— YOUR INSTRUCTIONS —
Search the material below for the word "project". Copy every line that has it.

■ ■ ■ ■ ■ ■ ■

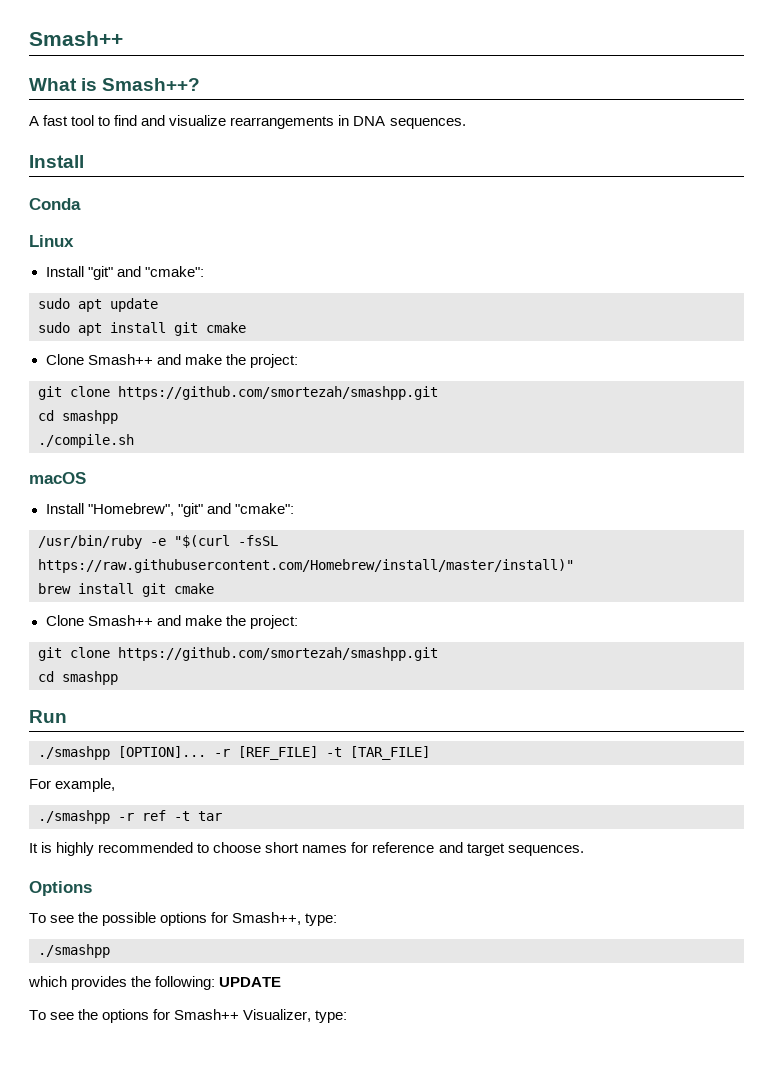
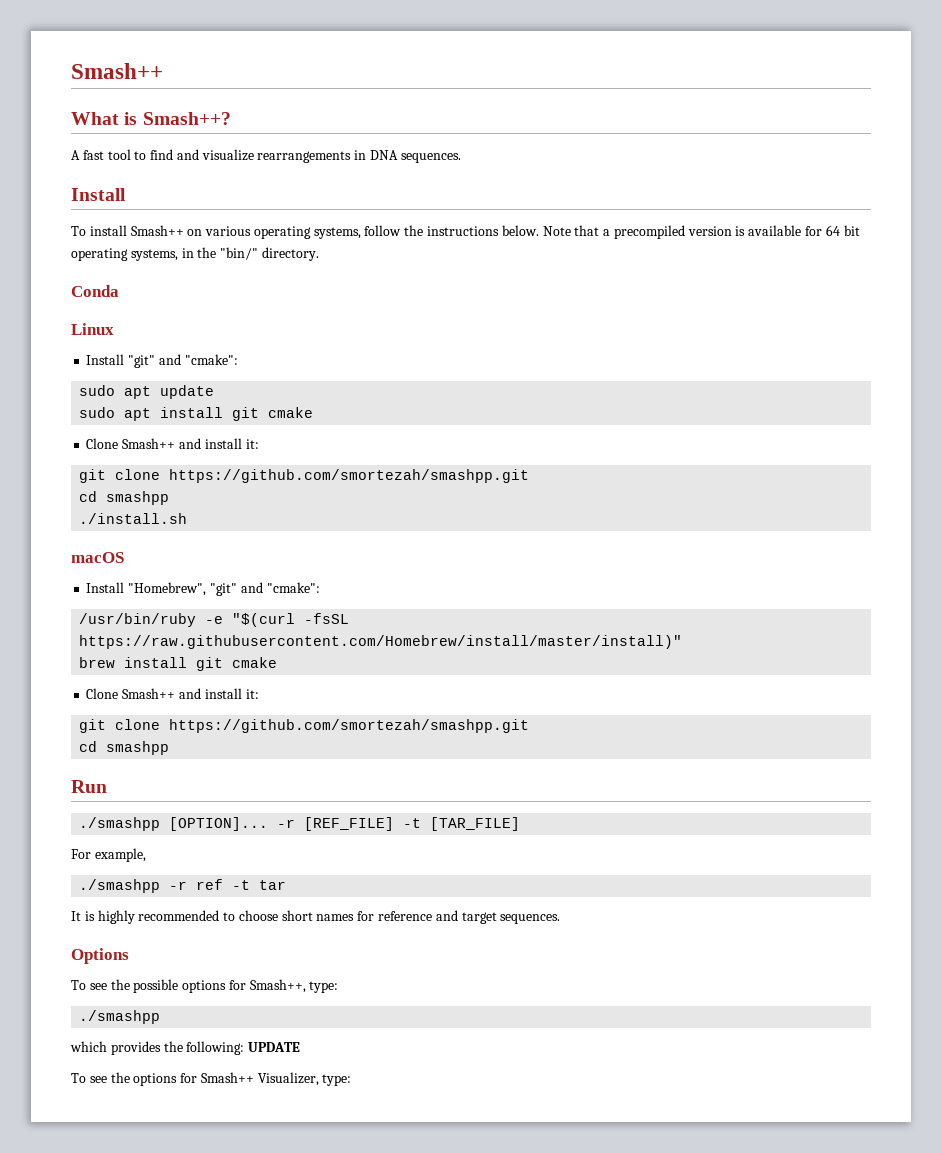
(84, 161) none -> [71,225,860,239] [71,247,319,261] // To install Smash++ on various operating systems, follow the instructions below. Note that a precompiled version is available for 64 bit operating systems, in the "bin/" directory.
[184,354,298,368] [38,386,438,400] [38,410,118,424] [38,434,134,448] make the project: // git clone https://github.com/smortezah/smashpp.git // cd smashpp // ./compile.sh -> [204,438,259,449] [79,469,530,483] [79,491,170,505] [79,513,188,524] install it: // git clone https://github.com/smortezah/smashpp.git // cd smashpp // ./install.sh
[184,615,298,629] make the project: -> [204,688,259,699] install it:

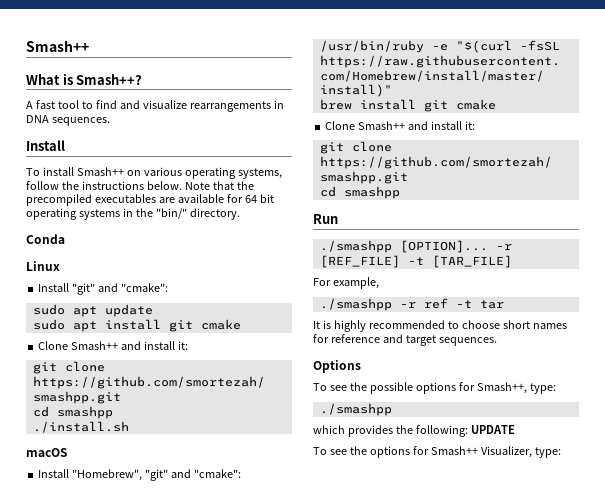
[603,225,746,239] a precompiled version is -> [236,181,254,190] [26,194,175,206] the precompiled executables are
[130,249,178,261] systems, -> [78,209,120,220] systems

■ ■ ■ ■ ■ ■ ■

— RESULT FOR THIS TASK —
[184,354,298,368] [38,386,438,400] [38,410,118,424] [38,434,134,448] make the project: // git clone https://github.com/smortezah/smashpp.git // cd smashpp // ./compile.sh -> [204,438,259,449] [79,469,530,483] [79,491,170,505] [79,513,188,524] install it: // git clone https://github.com/smortezah/smashpp.git // cd smashpp // ./install.sh
[184,615,298,629] make the project: -> [204,688,259,699] install it:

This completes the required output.